Twinning: HoG Working to Promote Hope in Bolivia
By Deniece Chevannes, MPH, CHES, Health Educator
This October Millie Rondon, HoG’s Office Manager, and I traveled to Bolivia to provide hands-on training to our twinning partners, Fundación Nacional de Hemofilia Bolivia (FUNAHEB). Bolivia, like many other developing countries, has scarce resources and care for inherited bleeding disorders is almost non-existent.
The goal of our twinning partnership with FUNAHEB is to help them establish a strong organization that advocates for improved care in Bolivia and creates a sense of community for those affected by bleeding disorders. During this visit, we provided training on managing a hemophilia organization, fundraising, establishing a medical advisory board and advocating for access to care. In addition, we participated in an educational session and meeting with families and people affected by inherited bleeding disorders.
Deniece, Millie, Luisa (WFH) and a mother
and son from Bolivia
Representatives from the World Federation of Hemophilia (WFH) and colleagues from the Fundación de la Hemofilia in Buenos Aires, Argentina also participated during this visit.

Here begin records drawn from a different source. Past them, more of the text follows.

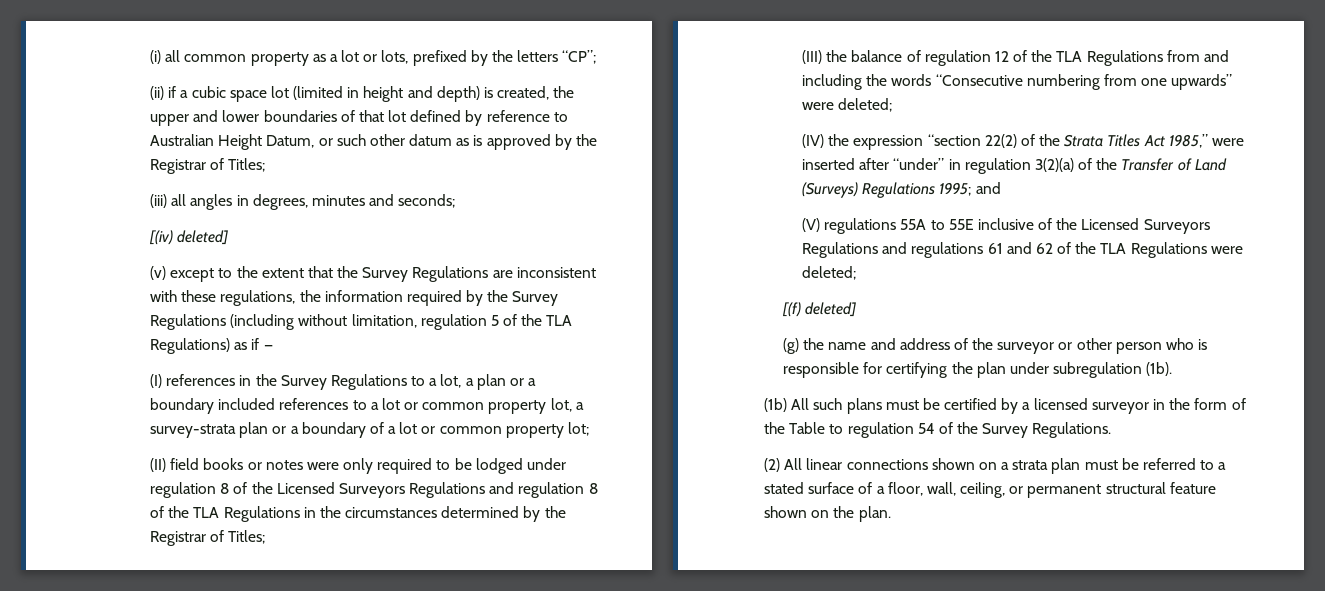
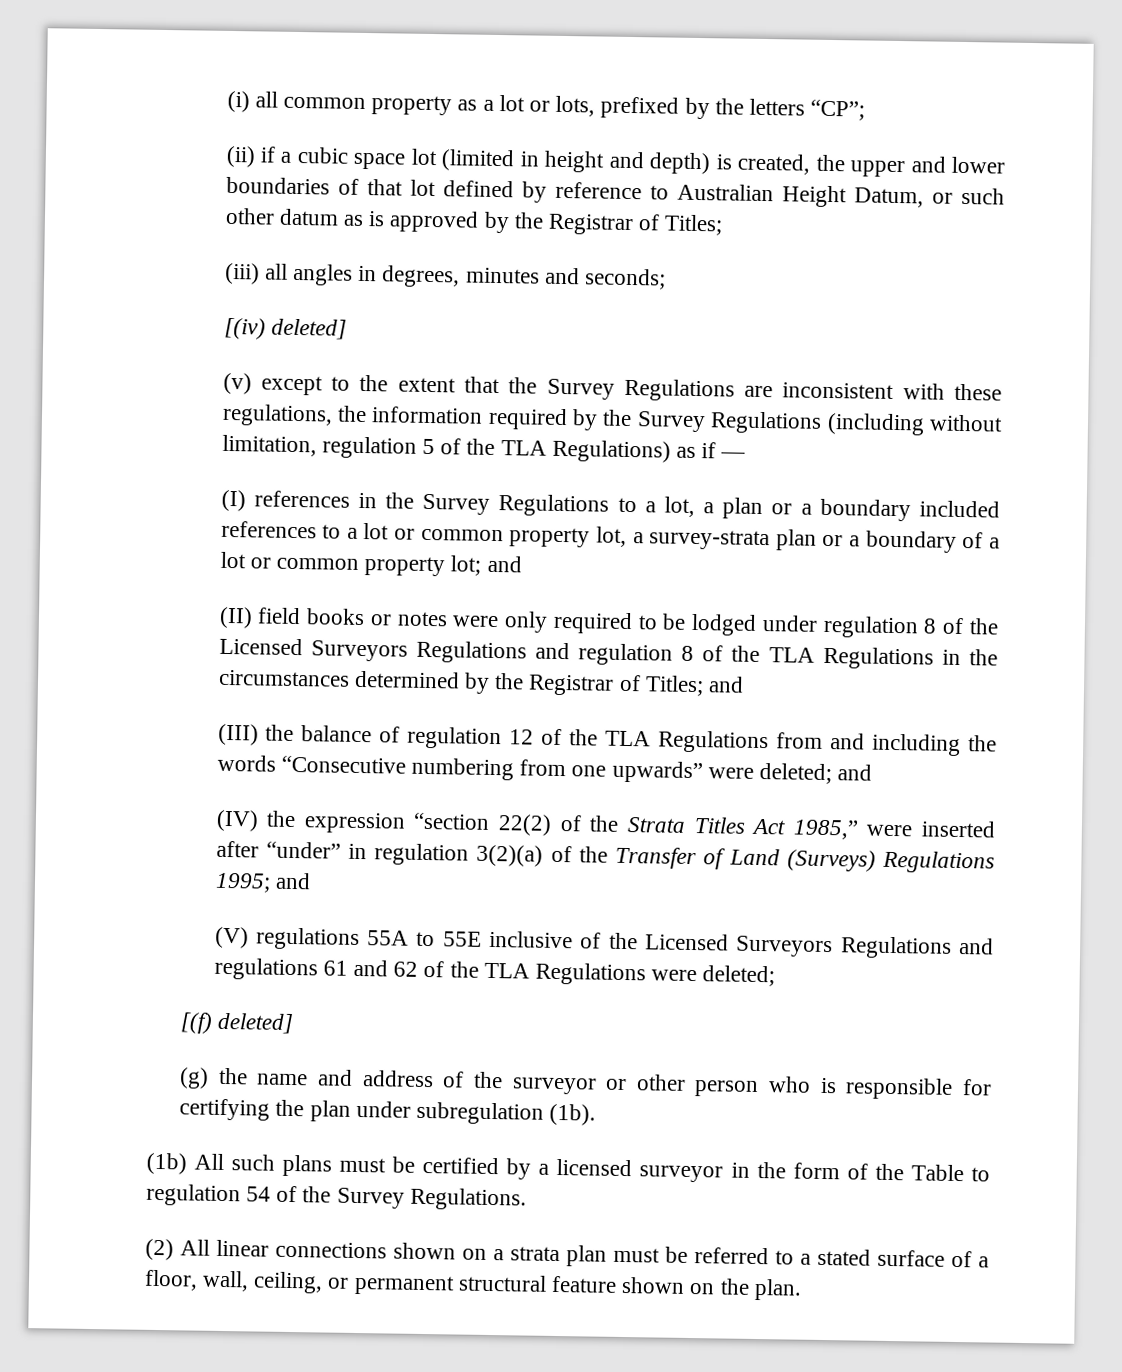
- (I) references in the Survey Regulations to a lot, a plan or a boundary included references to a lot or common property lot, a survey-strata plan or a boundary of a lot or common property lot;
+ (I) references in the Survey Regulations to a lot, a plan or a boundary included references to a lot or common property lot, a survey-strata plan or a boundary of a lot or common property lot; and
- (II) field books or notes were only required to be lodged under regulation 8 of the Licensed Surveyors Regulations and regulation 8 of the TLA Regulations in the circumstances determined by the Registrar of Titles;
+ (II) field books or notes were only required to be lodged under regulation 8 of the Licensed Surveyors Regulations and regulation 8 of the TLA Regulations in the circumstances determined by the Registrar of Titles; and
- (III) the balance of regulation 12 of the TLA Regulations from and including the words “Consecutive numbering from one upwards” were deleted;
+ (III) the balance of regulation 12 of the TLA Regulations from and including the words “Consecutive numbering from one upwards” were deleted; and

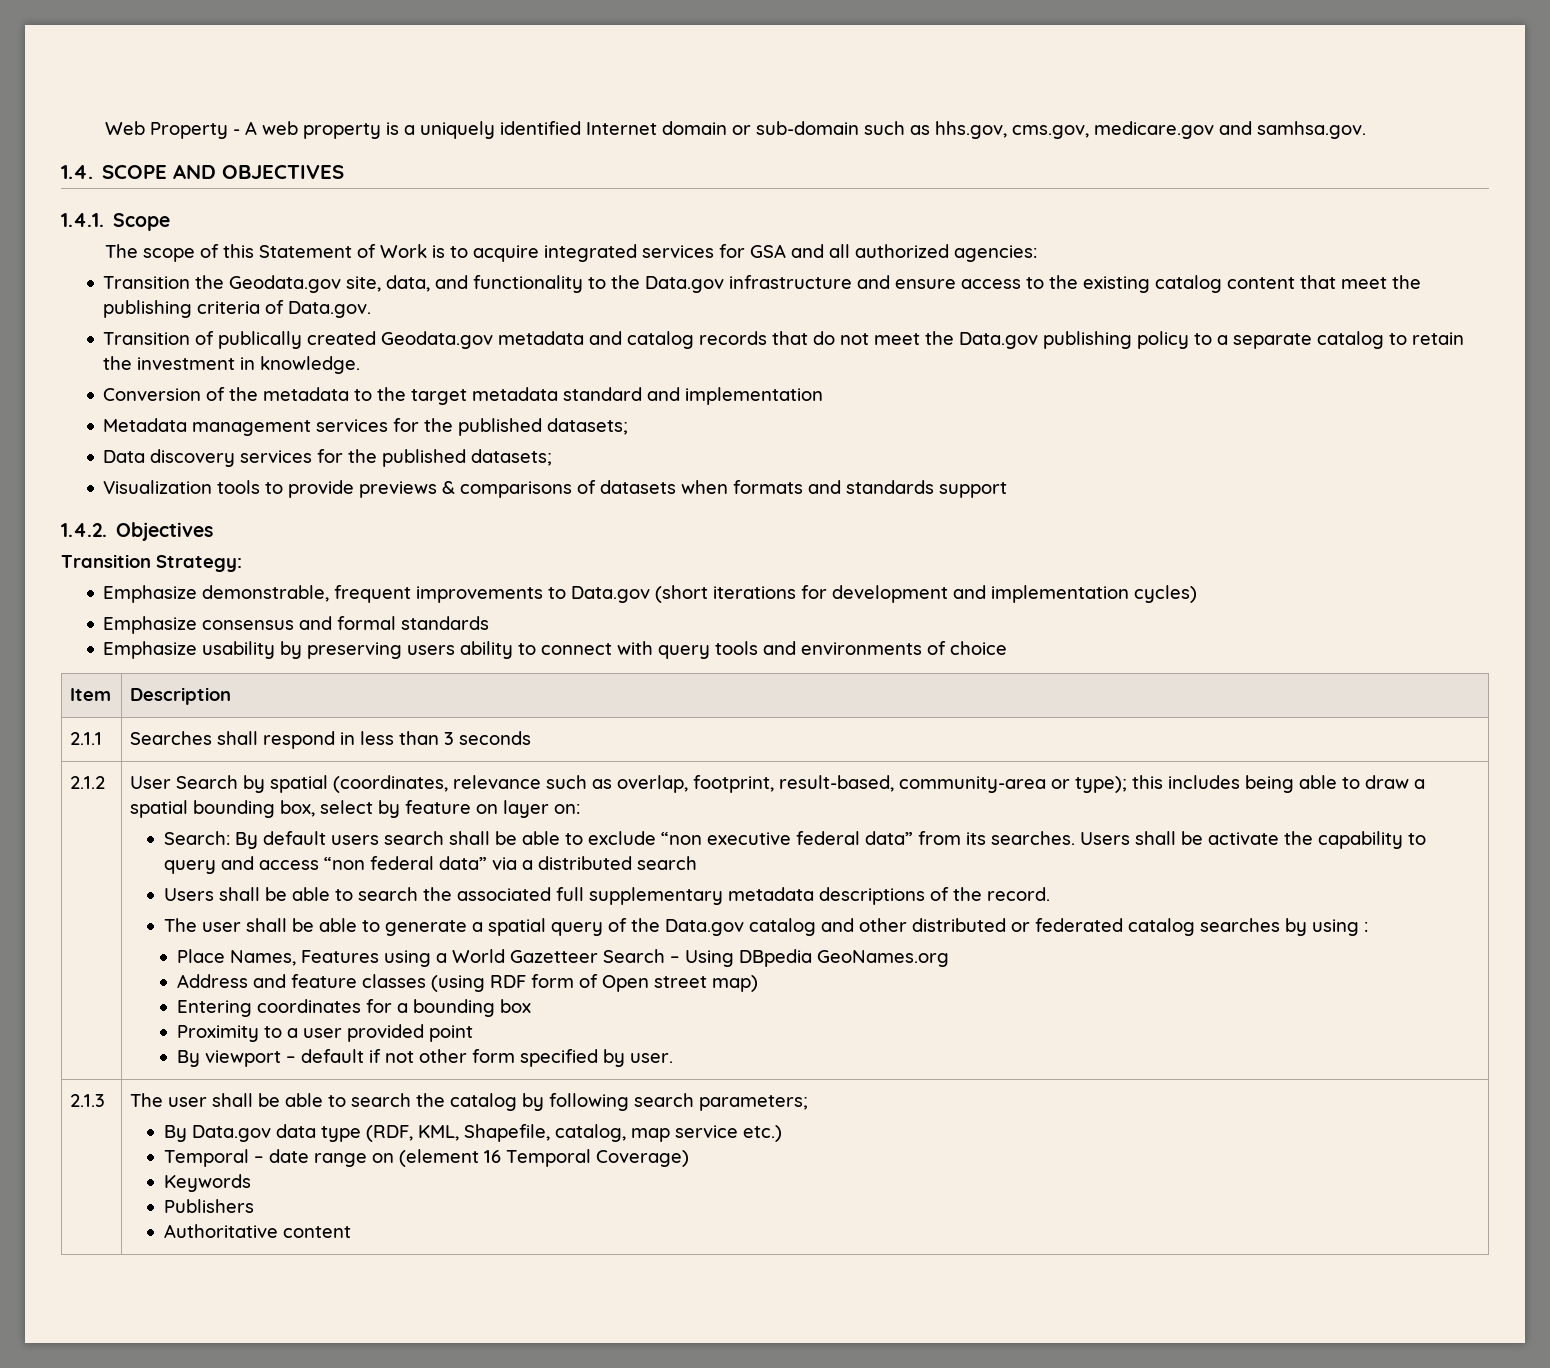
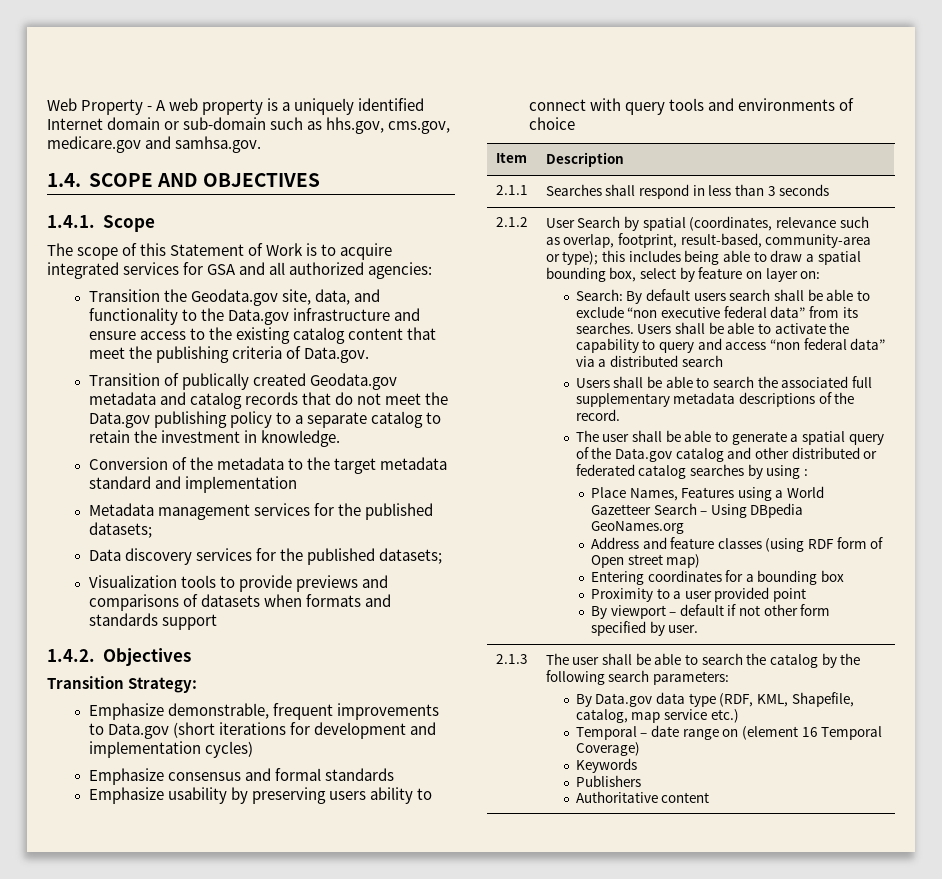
- Visualization tools to provide previews & comparisons of datasets when formats and standards support
+ Visualization tools to provide previews and comparisons of datasets when formats and standards support
- Users shall be activate the capability to query and access “non federal data” via a distributed search
+ Users shall be able to activate the capability to query and access “non federal data” via a distributed search
- 2.1.3 | The user shall be able to search the catalog by following search parameters;
+ 2.1.3 | The user shall be able to search the catalog by the following search parameters:

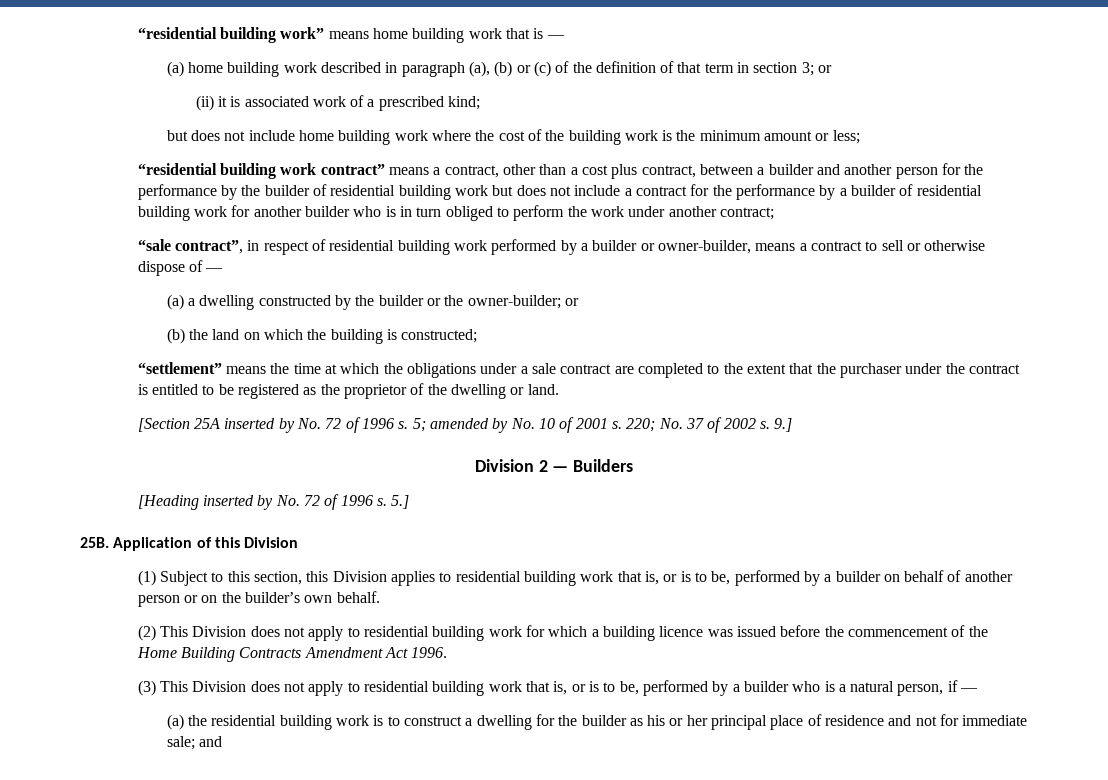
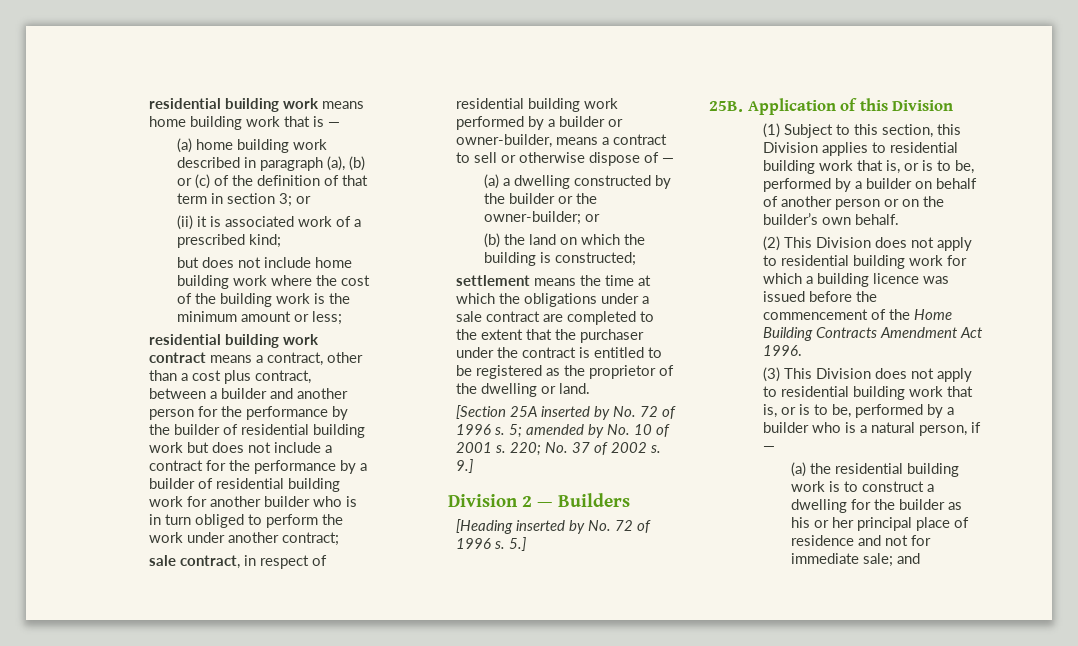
- “residential building work” means home building work that is —
+ residential building work means home building work that is —
- “residential building work contract” means a contract, other than a cost plus contract, between a builder and another person for the performance by the builder of residential building work but does not include a contract for the performance by a builder of residential building work for another builder who is in turn obliged to perform the work under another contract;
+ residential building work contract means a contract, other than a cost plus contract, between a builder and another person for the performance by the builder of residential building work but does not include a contract for the performance by a builder of residential building work for another builder who is in turn obliged to perform the work under another contract;
- “sale contract”, in respect of residential building work performed by a builder or owner-builder, means a contract to sell or otherwise dispose of —
+ sale contract, in respect of residential building work performed by a builder or owner-builder, means a contract to sell or otherwise dispose of —
- “settlement” means the time at which the obligations under a sale contract are completed to the extent that the purchaser under the contract is entitled to be registered as the proprietor of the dwelling or land.
+ settlement means the time at which the obligations under a sale contract are completed to the extent that the purchaser under the contract is entitled to be registered as the proprietor of the dwelling or land.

I am happy to announce that the Fundación de la Hemofilia will be pursuing a medical twinning in Bolivia. If approved by the WFH, this partnership will teach doctors, nurses, physical therapists, social workers and other members of the comprehensive care staff at the Children’s Hospital in Santa Cruz how to manage and care for children with inherited bleeding disorders.
This recent training visit to Bolivia reminded me of how important it is to be a community in the bleeding disorder world. The first time I went to Bolivia I cried because of the severe need of the people, the lack of resources and access to care for people with inherited bleeding disorders. I cried because of the stories mothers shared with me about how they were sure that their children would not live long lives due to their bleeding disorder. I cried because I could not only hear but feel that they had little hope of a future for their sons with hemophilia.
During this visit I cried because now I was hearing stories from mothers about how they were working with FUNAHEB to advocate for access to care. I heard stories of meetings held in each other’s homes to read chapters of the Spanish Hemophilia Handbooks HoG donated in order for them to learn more about bleeding disorders and how to manage care for their children. I heard stories of traveling to different cities in Bolivia to educate doctors, nurses and the community at large on what is a bleeding disorder. I was hearing stories filled with hope!
So now, I am hopeful that the medical twinning will be approved and our twinning partners in Bolivia will receive training in medical care which is desperately needed. I am hopeful that the continued advocacy work of FUNAHEB will lead to improved access to quality care for families affected by bleeding disorders in Bolivia. I am also honored to be a part of the HoG community that brings knowledge, compassion, and hope for a better future to the bleeding disorder community in Bolivia. Deniece, Luisa (WFH), family and members of FUNAHEB are pictured in the photo on the right.